[Reader-list] Cursive being phased out of U.S. schools

Chintan Girish Modi chintan.backups at gmail.com
Mon Jul 11 20:53:12 IST 2011


From
http://news.nationalpost.com/2011/07/07/cursive-finally-being-phased-out-of-u-s-schools/
Cursive being phased out of U.S. schoolsJul 7, 2011 – 8:04 PM ET |

By Laura Baziuk

Forget the looping Ls and curving Gs.

Students in Indiana’s public schools will no longer have to learn cursive
writing starting this fall.

The state is one among 48 others transitioning to new state-led national
learning guides, the Common Core State Standard Initiatives, which no longer
require children to learn handwriting. They do, however, have to sharpen
their typing skills.

An Indiana Department of Education memo last spring said teachers can still
choose to teach cursive writing, or can stop altogether.

“State standards themselves, they’re just supposed to be a guide for what
students must know before moving on to the next grade,” said department
spokeswoman Stephanie Sample. “And there are lots of little details that
aren’t in those standards that kids learn.”

Sample said she has not heard any feedback from parents who are concerned
their children will no longer learn a basic, yet fading, skill.

How often does one write in cursive every day? Much of our daily personal
and business correspondence is done by a quick e-mail or text message.
Note-taking and composing essays or statements are done almost entirely on
the computer.

Indiana father Mark Shoup said he wouldn’t be concerned if his children,
though now grown, had not learned cursive.

“There are much more important skills I think they take into this century
than whether or not they write cursively,” the former teacher said, listing
critical thinking, problem-solving, teamwork and literacy.

“Maybe it’s something we should not give up on, but keep it in perspective
of its relative importance in the scheme of things,” Shoup said. “How long
we really have children in school and what are our real goals for them?”

Perry Klein, a professor of literacy education at the University of Western
Ontario, said a child’s ability to compose depends on whether she can form
letters clearly and accurately.

“If students can form letters fluently, then that frees up their attention
to focus on the content and language of what they’re writing,” Klein said.

Research has yet to be published, he said, on whether forming those letters
works best on a page with a pen or on a computer screen. But as long as they
can read what they compose, they will develop the right skills.

“The important thing is that for kids to learn [printing)]and cursive
accurately and fluently, and if they have that, then they’ll be able to do
written composition in a whole variety of situations,” Klein said.

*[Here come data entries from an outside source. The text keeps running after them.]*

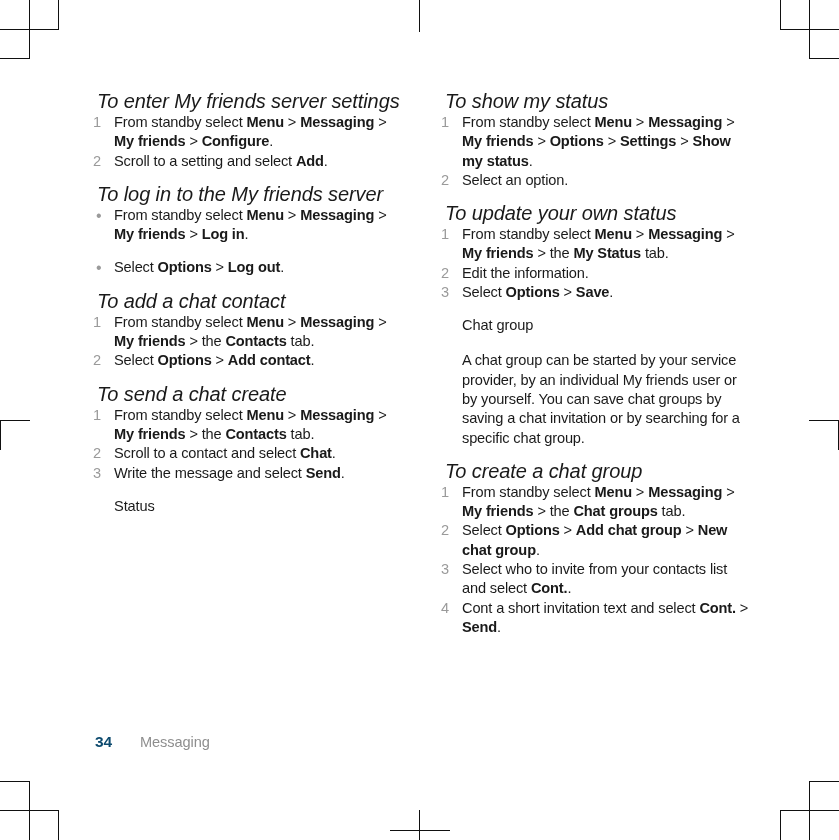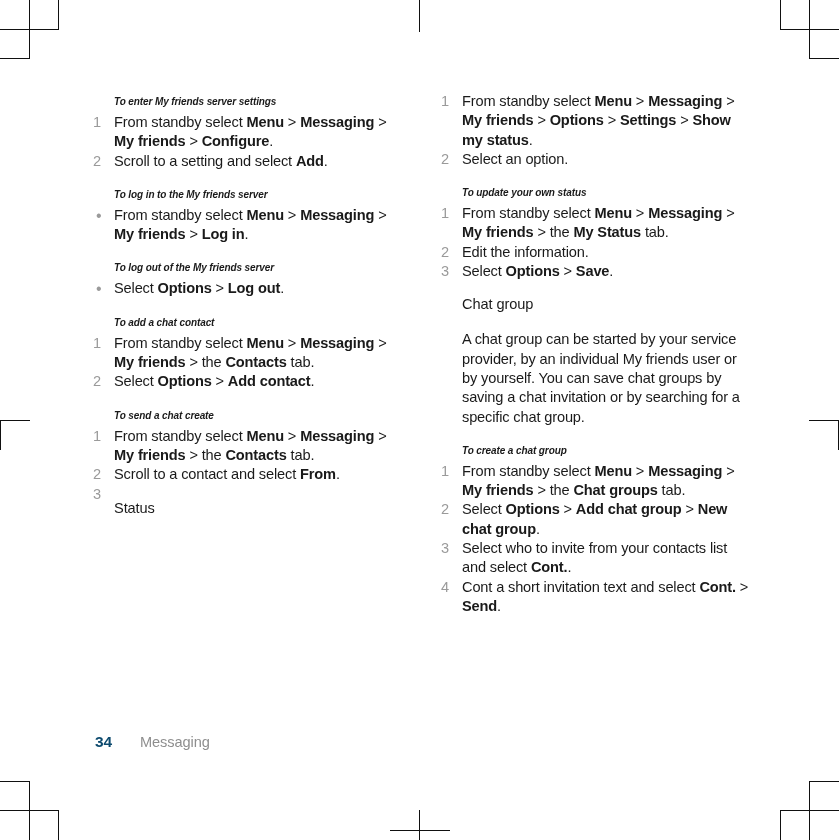--- a/index.html
+++ b/index.html
@@ -37,25 +37,25 @@
     display: flex;
     gap: 34px;
   }
   .col { width: 314px; }
 
   
   .block { margin-bottom: 0; }
   .block + .block { margin-top: 14px; }
 
   .proc-title {
-    font-weight: bold;
+    font-weight: normal;
     font-style: italic;
-    font-size: 10px;
+    font-size: 20px;
     line-height: 19px;
-    margin: 0 0 2px 26px;
+    margin: 0 0 2px 9px;
     letter-spacing: -0.1px;
   }
   .sec-title {
     font-weight: normal;
     font-style: normal;
     font-size: 14.6px;
     line-height: 19px;
     margin: 0 0 2px 26px;
     letter-spacing: -0.1px;
   }
@@ -175,46 +175,46 @@
             <li class="step"><span class="marker">2</span><span><span>Scroll to a setting and select </span><span class="b">Add</span><span>.</span></span></li>
           </ol>
         </div>
         <div class="block">
           <div class="proc-title">To log in to the My friends server</div>
           <ul class="steps">
             <li class="step bullet"><span class="marker">•</span><span><span>From standby select </span><span class="b">Menu</span><span class="sep"> &gt; </span><span class="b">Messaging</span><span class="sep"> &gt; </span><span class="b">My friends</span><span class="sep"> &gt; </span><span class="b">Log in</span><span>.</span></span></li>
           </ul>
         </div>
         <div class="block">
-          <div class="proc-title">To log out of the My friends server</div>
           <ul class="steps">
             <li class="step bullet"><span class="marker">•</span><span><span>Select </span><span class="b">Options</span><span class="sep"> &gt; </span><span class="b">Log out</span><span>.</span></span></li>
           </ul>
         </div>
         <div class="block">
           <div class="proc-title">To add a chat contact</div>
           <ol class="steps">
             <li class="step"><span class="marker">1</span><span><span>From standby select </span><span class="b">Menu</span><span class="sep"> &gt; </span><span class="b">Messaging</span><span class="sep"> &gt; </span><span class="b">My friends</span><span class="sep"> &gt; </span><span>the </span><span class="b">Contacts</span><span> tab.</span></span></li>
             <li class="step"><span class="marker">2</span><span><span>Select </span><span class="b">Options</span><span class="sep"> &gt; </span><span class="b">Add contact</span><span>.</span></span></li>
           </ol>
         </div>
         <div class="block">
           <div class="proc-title">To send a chat create</div>
           <ol class="steps">
             <li class="step"><span class="marker">1</span><span><span>From standby select </span><span class="b">Menu</span><span class="sep"> &gt; </span><span class="b">Messaging</span><span class="sep"> &gt; </span><span class="b">My friends</span><span class="sep"> &gt; </span><span>the </span><span class="b">Contacts</span><span> tab.</span></span></li>
-            <li class="step"><span class="marker">2</span><span><span>Scroll to a contact and select </span><span class="b">From</span><span>.</span></span></li>
-            <li class="step"><span class="marker">3</span></li>
+            <li class="step"><span class="marker">2</span><span><span>Scroll to a contact and select </span><span class="b">Chat</span><span>.</span></span></li>
+            <li class="step"><span class="marker">3</span><span><span>Write the message and select </span><span class="b">Send</span><span>.</span></span></li>
           </ol>
         </div>
         <div class="block">
           <div class="sec-title">Status</div>
         </div>
       </div>
     <div class="col" id="col-right">
         <div class="block">
+          <div class="proc-title">To show my status</div>
           <ol class="steps">
             <li class="step"><span class="marker">1</span><span><span>From standby select </span><span class="b">Menu</span><span class="sep"> &gt; </span><span class="b">Messaging</span><span class="sep"> &gt; </span><span class="b">My friends</span><span class="sep"> &gt; </span><span class="b">Options</span><span class="sep"> &gt; </span><span class="b">Settings</span><span class="sep"> &gt; </span><span class="b">Show my status</span><span>.</span></span></li>
             <li class="step"><span class="marker">2</span><span><span>Select an option.</span></span></li>
           </ol>
         </div>
         <div class="block">
           <div class="proc-title">To update your own status</div>
           <ol class="steps">
             <li class="step"><span class="marker">1</span><span><span>From standby select </span><span class="b">Menu</span><span class="sep"> &gt; </span><span class="b">Messaging</span><span class="sep"> &gt; </span><span class="b">My friends</span><span class="sep"> &gt; </span><span>the </span><span class="b">My Status</span><span> tab.</span></span></li>
             <li class="step"><span class="marker">2</span><span><span>Edit the information.</span></span></li>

Marie Picard, a penmanship workbook dealer in London, Ont., said cursive
might be fading away, but still exists in letters, envelopes, signatures and
signs.

“Handwriting shows some sort of style and flair and how you are as a
person,” she said. “I just think that it’s (becoming) a lost art.”

Sonja Semion, with the Colorado branch of Stand for Children, an education
advocacy organization, said with limited resources in classrooms, it’s time
to focus not on what has always been taught, but what’s best for children
for when they become adults.

“I think schools have to toe a line right now where they have to really
prepare kids for the careers of the future,” she said. “We still need
writing, some kind of penmanship, but I think the keyboard is really the way
it’s going to go. The technology is the future.”